- _The task_: Only the count is needed. Count the lines below with the word "content" in them.
*** Begin section ***
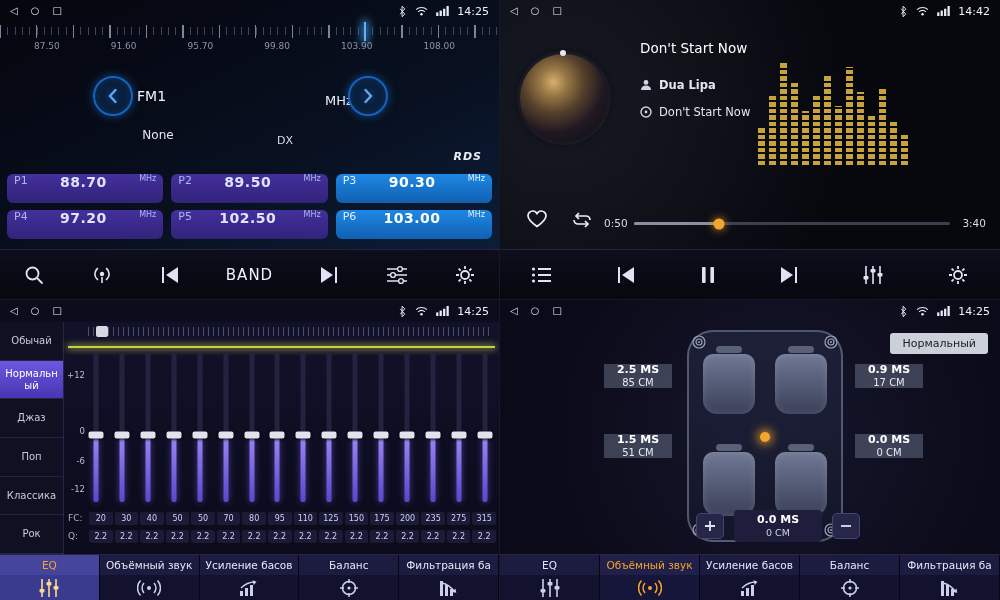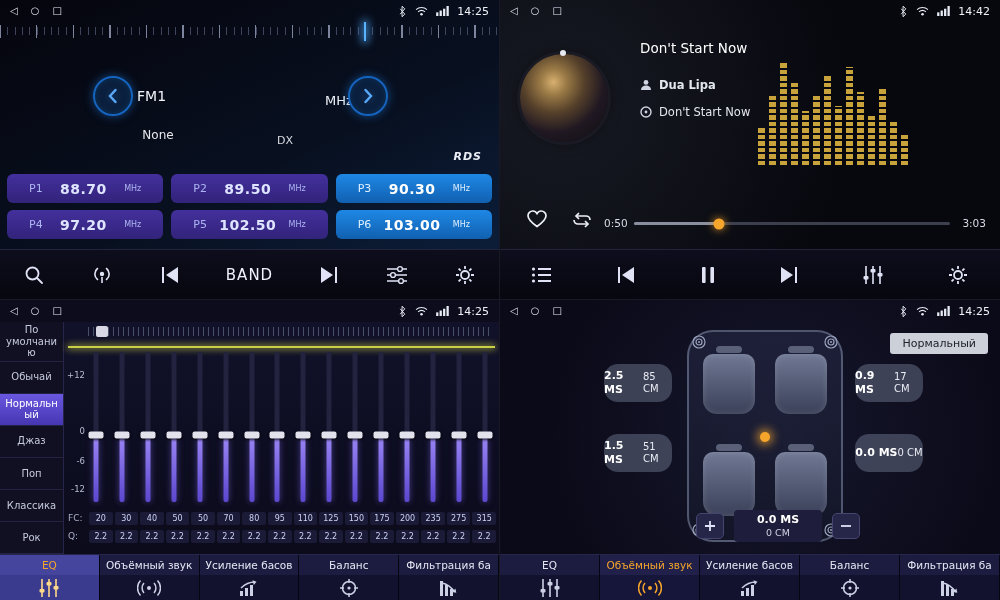--- a/index.html
+++ b/index.html
@@ -172,6 +172,14 @@
     </div>
     <div class="ruler"></div>
     <div class="ruler-marker" id="rulerMarker" style="left: 73%;"></div>
+    <div class="scale-labels" id="scaleLabels">
+        <span>87.50</span>
+        <span>91.60</span>
+        <span>95.70</span>
+        <span>99.80</span>
+        <span>103.90</span>
+        <span>108.00</span>
+      </div>
     <button class="round-btn left">
       <span>
           <svg width="12" height="16" viewBox="0 0 12 16">

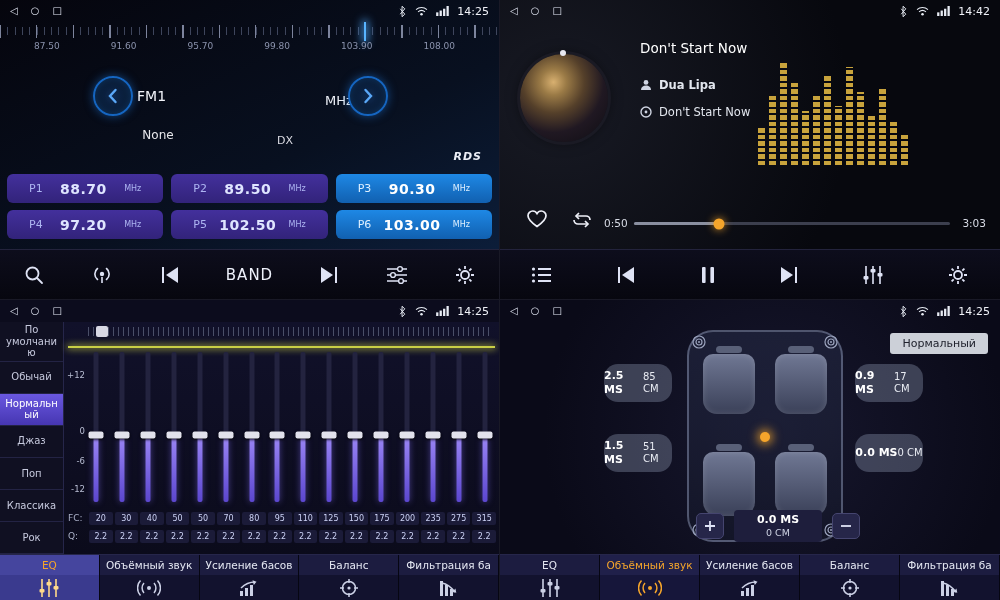--- a/index.html
+++ b/index.html
@@ -42,7 +42,7 @@
   .dx{position:absolute;left:277px;top:134px;font-size:11px;color:#dcdce4;}
   .rds{position:absolute;right:17px;top:150px;font-size:11px;font-style:italic;font-weight:bold;letter-spacing:1px;color:#eceef6;border-bottom:1px solid #8a93ad;padding-bottom:18px;}
   .preset-grid{position:absolute;left:7px;right:7px;top:174px;display:grid;grid-template-columns:1fr 1fr 1fr;gap:7px 8px;grid-auto-rows:29px;}
-  .preset{border-radius:6px;display:flex;align-items:center;padding:0 22px;gap:6px;background:linear-gradient(180deg,#43309c,#32237a);}
+  .preset{border-radius:6px;display:flex;align-items:flex-start;padding:0 7px;gap:6px;background:linear-gradient(180deg,#43309c,#32237a);}
   .preset .p-lab{font-size:11px;color:#aeb6f2;}
   .preset .p-freq{flex:1;text-align:center;font-size:14px;font-weight:bold;color:#dfe5ff;letter-spacing:.5px;}
   .preset .p-unit{font-size:8px;color:#aeb6f2;}

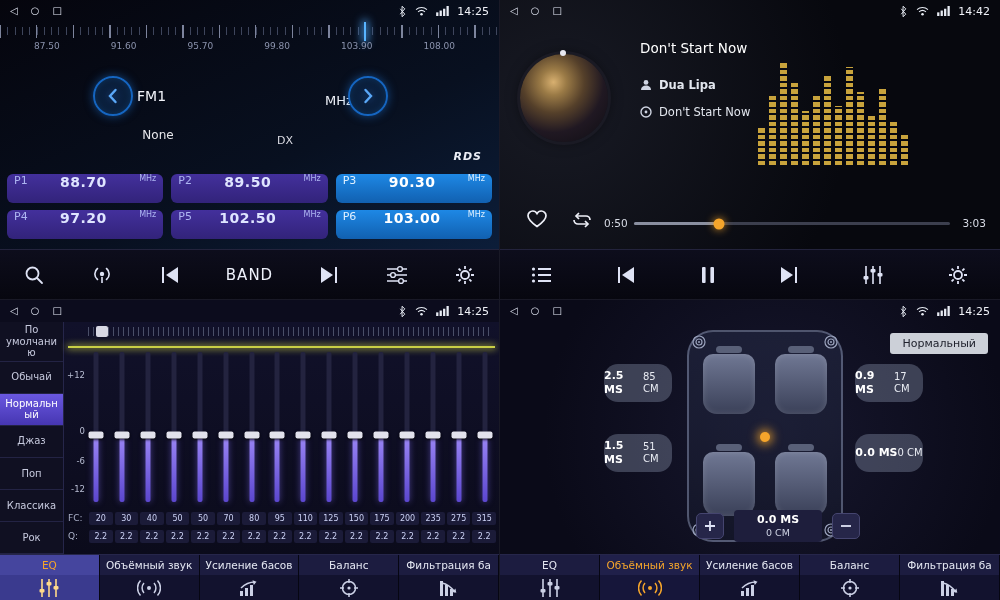--- a/index.html
+++ b/index.html
@@ -368,7 +368,7 @@
       <div class="progress-fill" id="progFill" style="width: 27%;"></div>
       <div class="progress-handle" id="progHandle" style="left: 27%;"></div>
     </div>
-    <span class="duration">3:03</span>
+    <span class="duration">3:40</span>
     <div class="toolbar">
       <button class="tb-btn">
           <span>

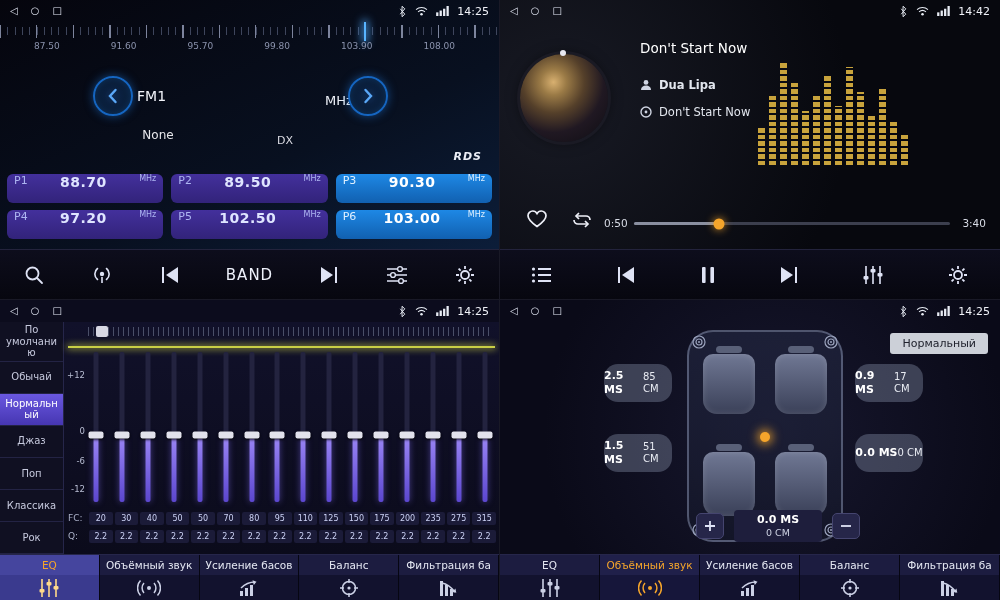--- a/index.html
+++ b/index.html
@@ -463,7 +463,6 @@
       </div>
     </div>
     <div class="eq-presets" id="eqPresets">
-        <div class="eq-preset">По умолчанию</div>
         <div class="eq-preset">Обычай</div>
         <div class="eq-preset active">Нормальный</div>
         <div class="eq-preset">Джаз</div>

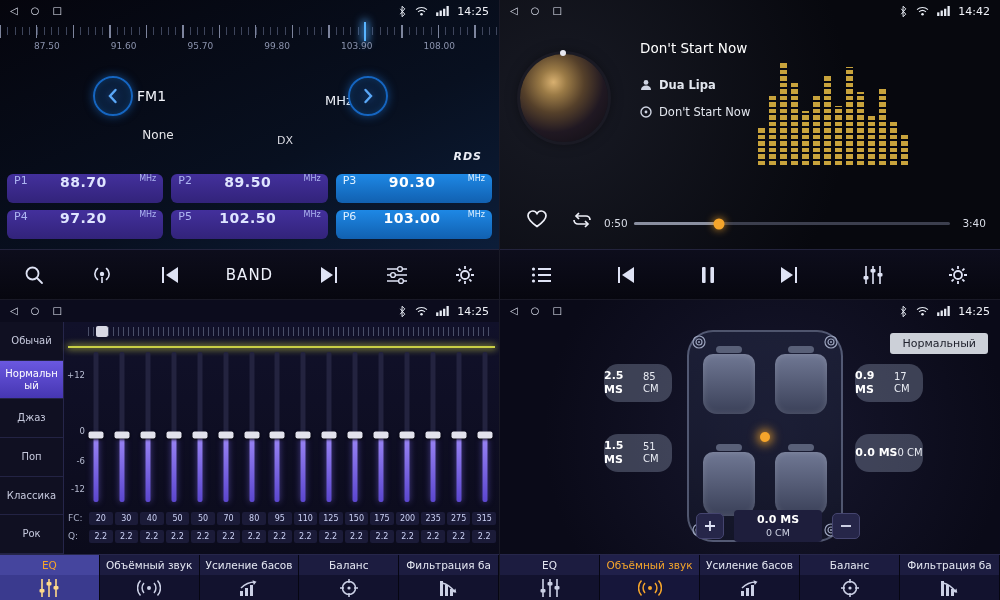--- a/index.html
+++ b/index.html
@@ -112,7 +112,7 @@
   .center-dot{position:absolute;left:50%;top:100px;transform:translateX(-50%);width:10px;height:10px;border-radius:50%;background:#f5a52b;box-shadow:0 0 10px 3px rgba(245,165,43,.7);}
   .spk{position:absolute;color:#9ba3bd;}
   .spk.fl{left:3px;top:3px;} .spk.fr{right:3px;top:3px;} .spk.rl{left:3px;bottom:3px;} .spk.rr{right:3px;bottom:3px;}
-  .dist-box{position:absolute;width:68px;height:38px;background:rgba(150,160,185,.35);border-radius:14px;display:flex;flex-direction:row;align-items:center;justify-content:center;line-height:1.25;}
+  .dist-box{position:absolute;width:68px;height:24px;background:rgba(150,160,185,.35);border-radius:0;display:flex;flex-direction:column;align-items:center;justify-content:center;line-height:1.25;}
   .dist-ms{font-size:11px;font-weight:bold;color:#fff;}
   .dist-cm{font-size:10px;color:#e8ebf2;}
   .dist-box.fl{left:104px;top:64px;} .dist-box.fr{left:355px;top:64px;}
*** End section ***
- _Task output_: 2